- [Dataset records]
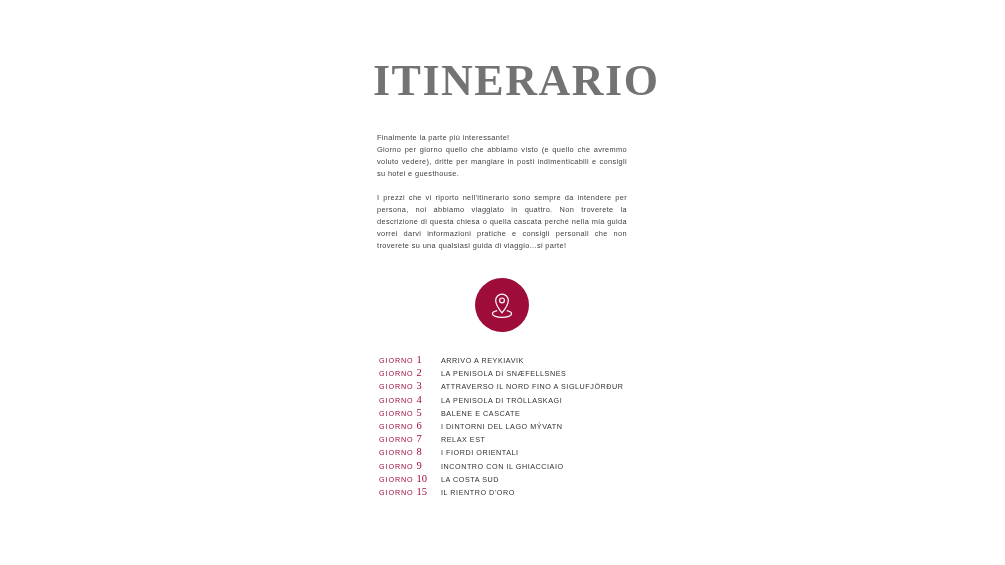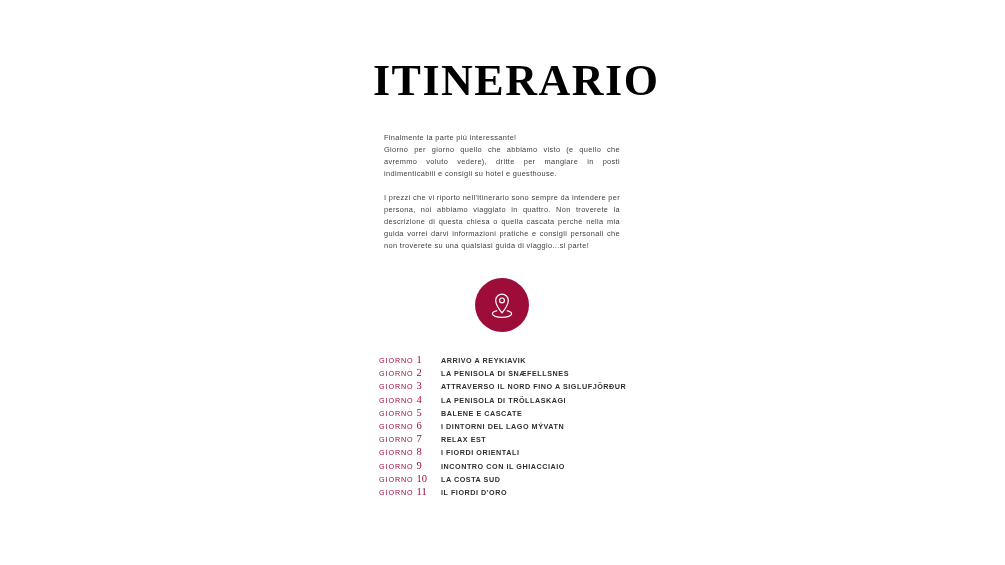"ITINERARIO" .title { color: #000000 -> #737373 }
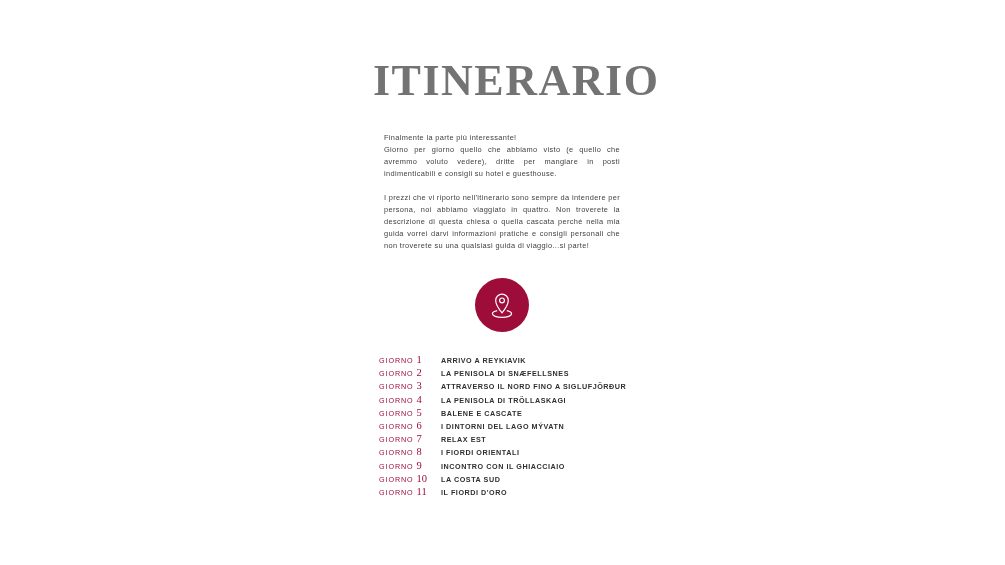"Finalmente la parte più interessante!" .intro { margin: 11px -> 4px }
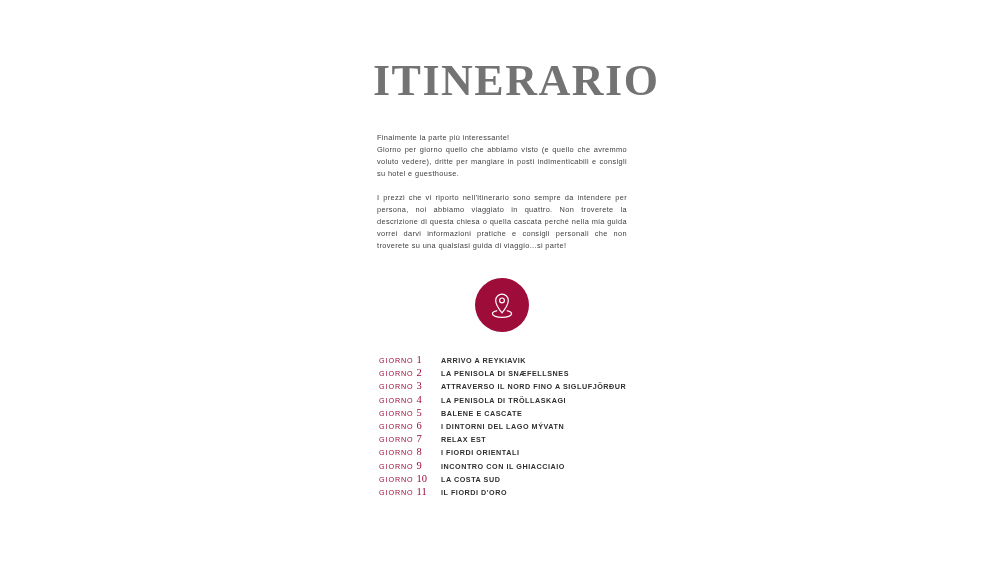"ARRIVO A REYKIAVIK" .day-title { font-weight: bold -> normal }
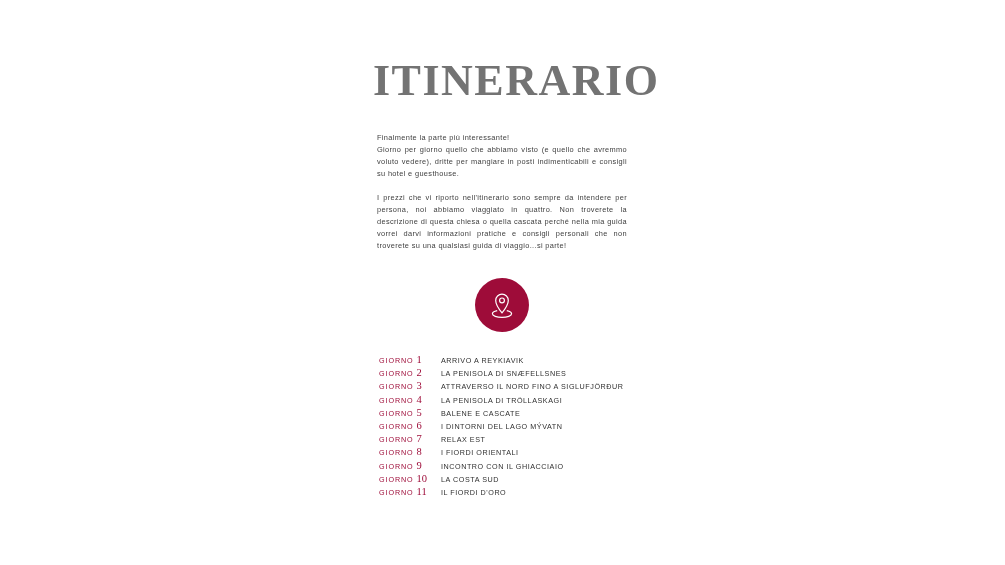"11" span.day-num { text: 11 -> 15 }
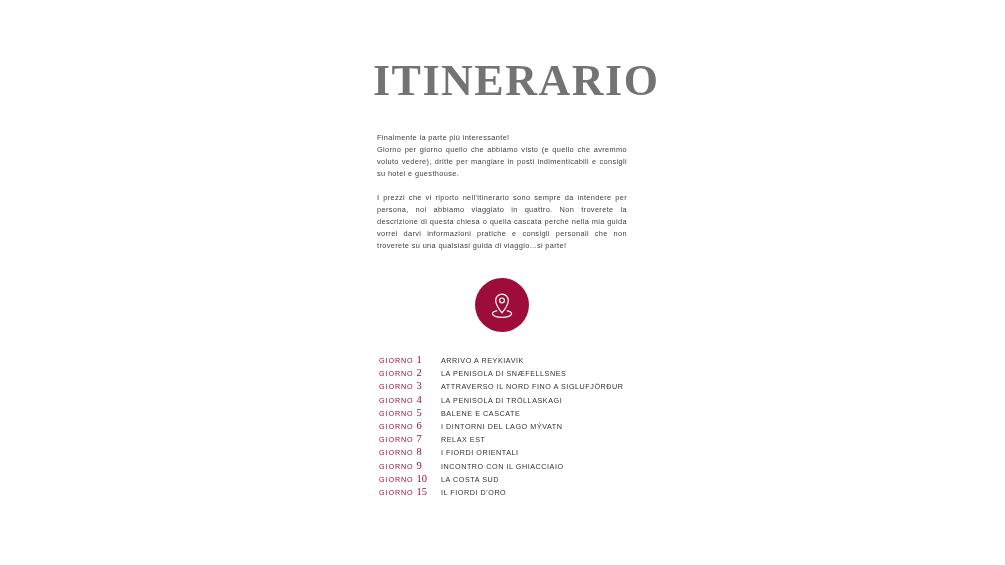"IL FIORDI D'ORO" span.day-title { text: FIORDI -> RIENTRO }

- [The task] A word-for-word retyping of every record is required, without the pictures.

- [Written response]
"ITINERARIO" .title { color: #000000 -> #737373 }
"Finalmente la parte più interessante!" .intro { margin: 11px -> 4px }
"ARRIVO A REYKIAVIK" .day-title { font-weight: bold -> normal }
"11" span.day-num { text: 11 -> 15 }
"IL FIORDI D'ORO" span.day-title { text: FIORDI -> RIENTRO }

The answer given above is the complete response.